RACCONTI ALLA LUNA
Stasera, il cielo è terso.
Lo si capisce dalle mille stille di luce che ti circondano.
Intravedo il tuo contorno circolare dietro la lastra impolverata a carta forno.
La segreta in cui riposo, ha smesso di reagire e stridere alle membra d’un fantasma fatto dentro.
Voci anonime, aspre e laceranti diminuiscono e si dissolvono al calar delle oscurità, a fronte di una qualche efferata sentenza o di galenico intruglio.
Zelante, una donna in camice bianco orlato, ha richiuso la sedia a ruote, che mi accoglie storpio e mi conduce, dietro anonima spinta, tra corridoi e stanze, uguali e sconosciute.
La signora corpulenta, allora, mi si fa incontro e, accertata la tenuta delle sbarre a letto, mi fissa, scrive e se ne va.
– A lè… buona notte!
Sono queste le uniche parole, che un giovane e bel ragazzo, mi rivolge ogni sera a quest’ora.

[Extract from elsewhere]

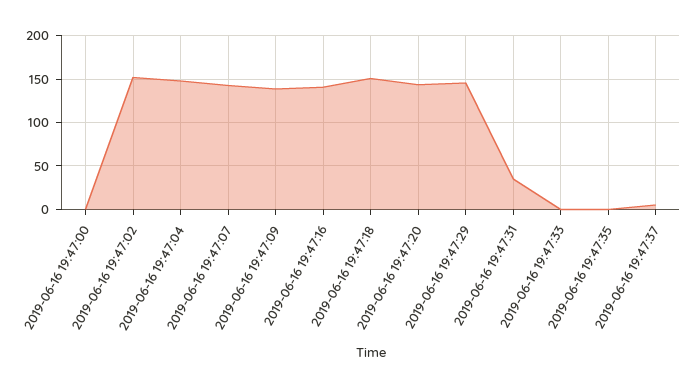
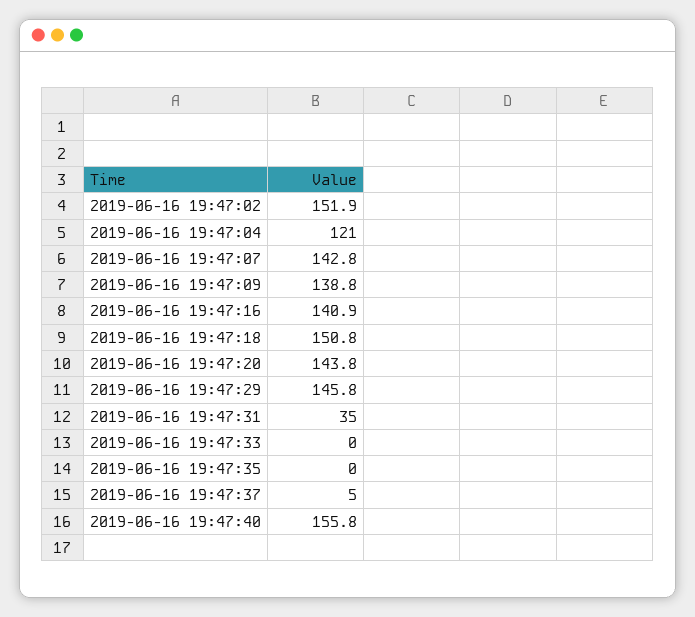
2019-06-16 19:47:00: 0 -> none
2019-06-16 19:47:04: 150 -> 121
2019-06-16 19:47:40: none -> 155.8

Lui è un combattente fiero che non conosce lacrima, ferito al fronte e agli arti giacché anche lui su una sedia a ruote cingolate.
Non si cura molto di me o forse non vuole dimostrarmelo, ma credo che lo faccia per non sentir pena.
Vorrei chiedergli tante cose, ma non so nulla di lui e neanche di me.
Il desiderio di sapere che ho, è tanto; l’unica cosa certa è il dolore corporale che mi affligge e mi avvilisce.
Non resti che tu, presenza astrale, a interloquir con me e dare un senso alle mie istanze.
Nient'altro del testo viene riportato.